EXERCISE DESCRIPTION
Return the records that follow unaltered. Omit every picture.

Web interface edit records
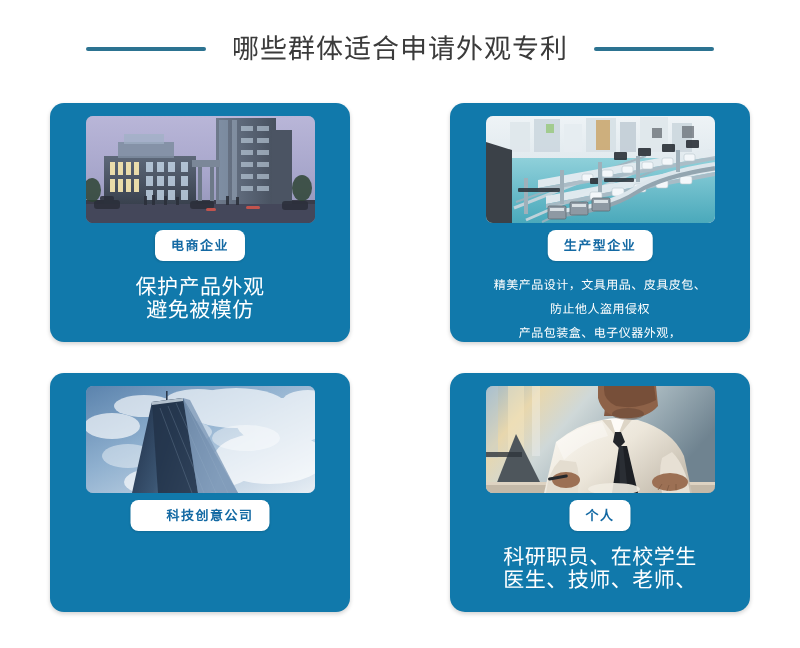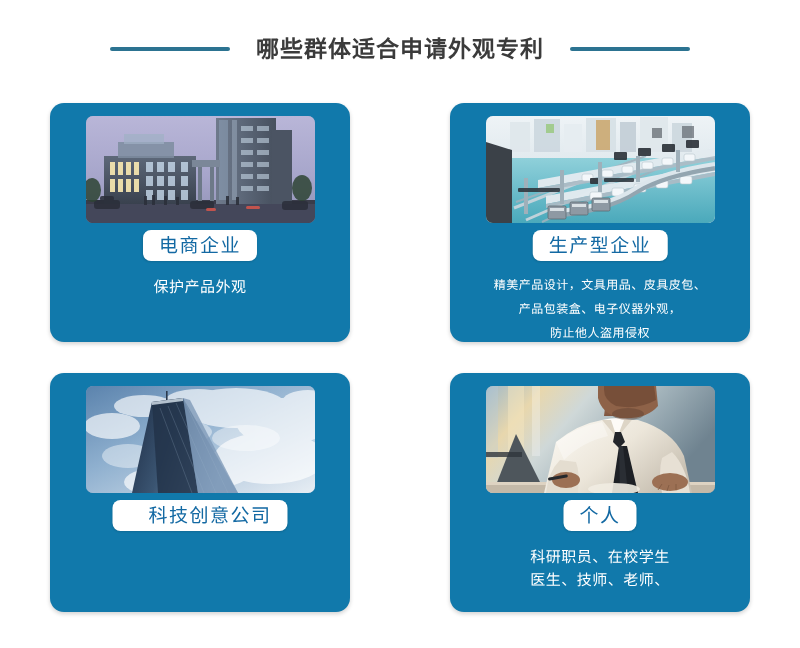"哪些群体适合申请外观专利" .page-title { font-size: 23px -> 27px; font-weight: bold -> normal }
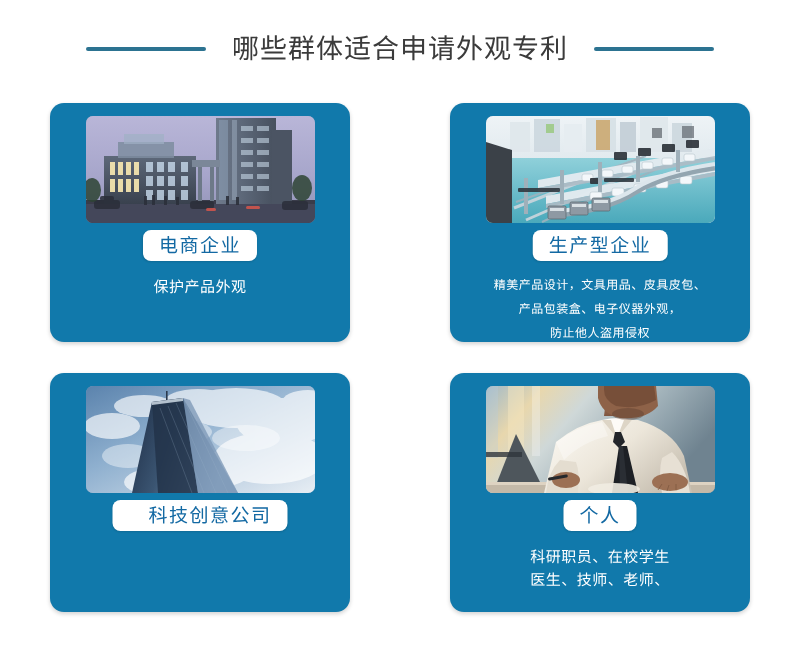"电商企业" .pill-text { font-size: 19px -> 13px; font-weight: normal -> bold }
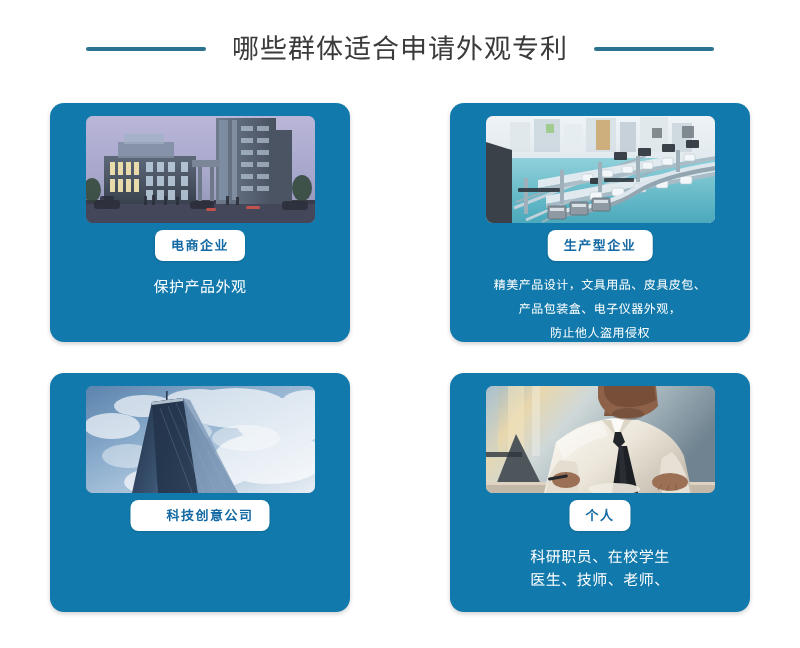"保护产品外观" .desc { font-size: 15px -> 21px }
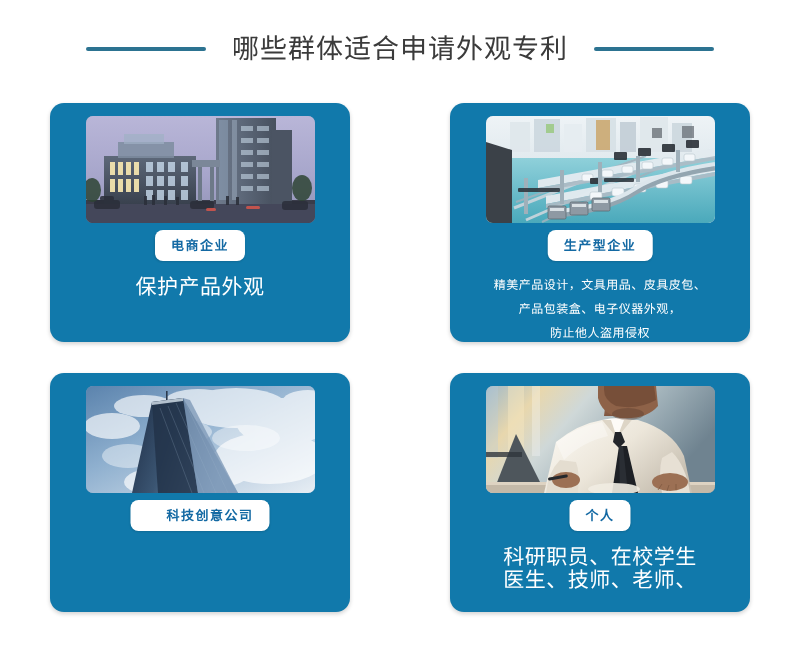"避免被模仿" span.line { html: none -> <span>避免被模仿</span> }
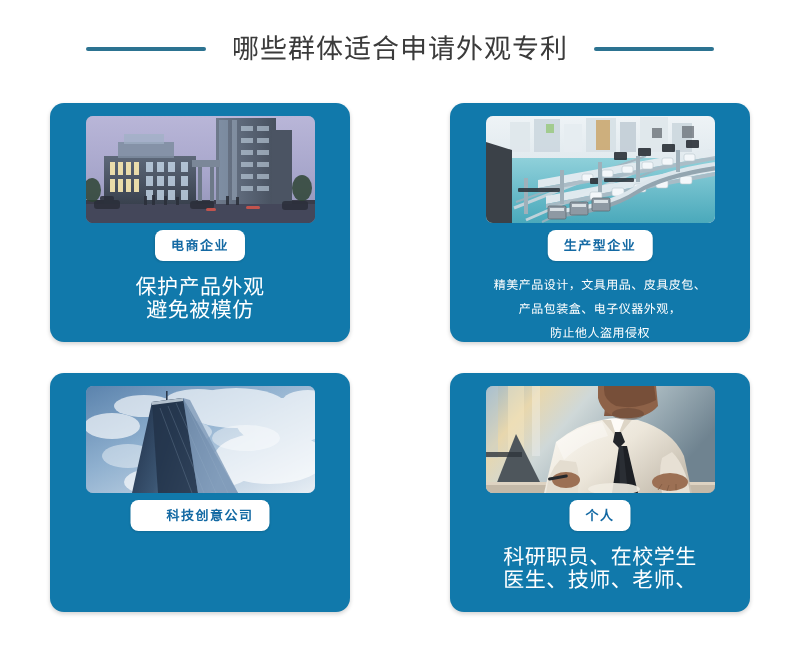"产品包装盒、电子仪器外观，" span.line { order: before "防止他人盗用侵权" -> after "防止他人盗用侵权" }
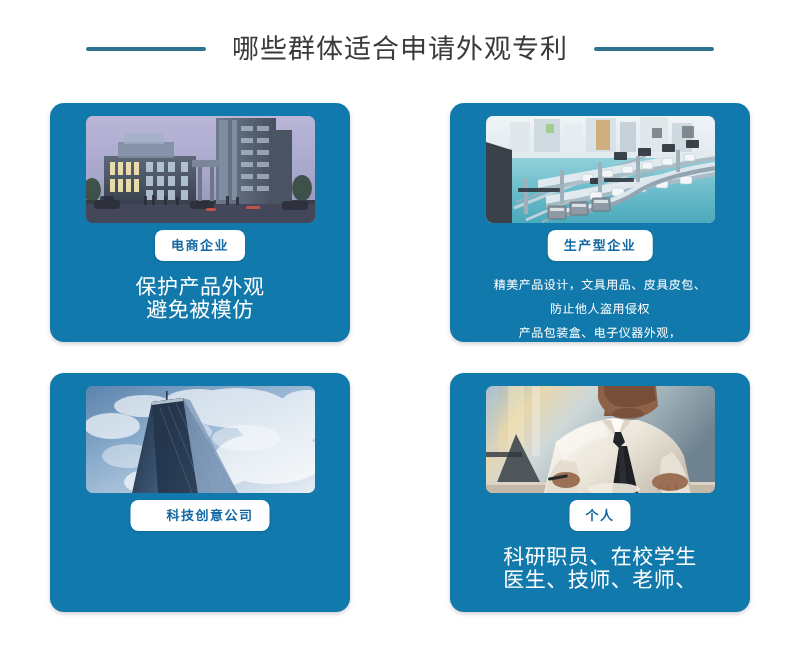"个人" div.card { border-radius: none -> 15px }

WRITTEN RESPONSE
"哪些群体适合申请外观专利" .page-title { font-size: 23px -> 27px; font-weight: bold -> normal }
"电商企业" .pill-text { font-size: 19px -> 13px; font-weight: normal -> bold }
"保护产品外观" .desc { font-size: 15px -> 21px }
"避免被模仿" span.line { html: none -> <span>避免被模仿</span> }
"产品包装盒、电子仪器外观，" span.line { order: before "防止他人盗用侵权" -> after "防止他人盗用侵权" }
"个人" div.card { border-radius: none -> 15px }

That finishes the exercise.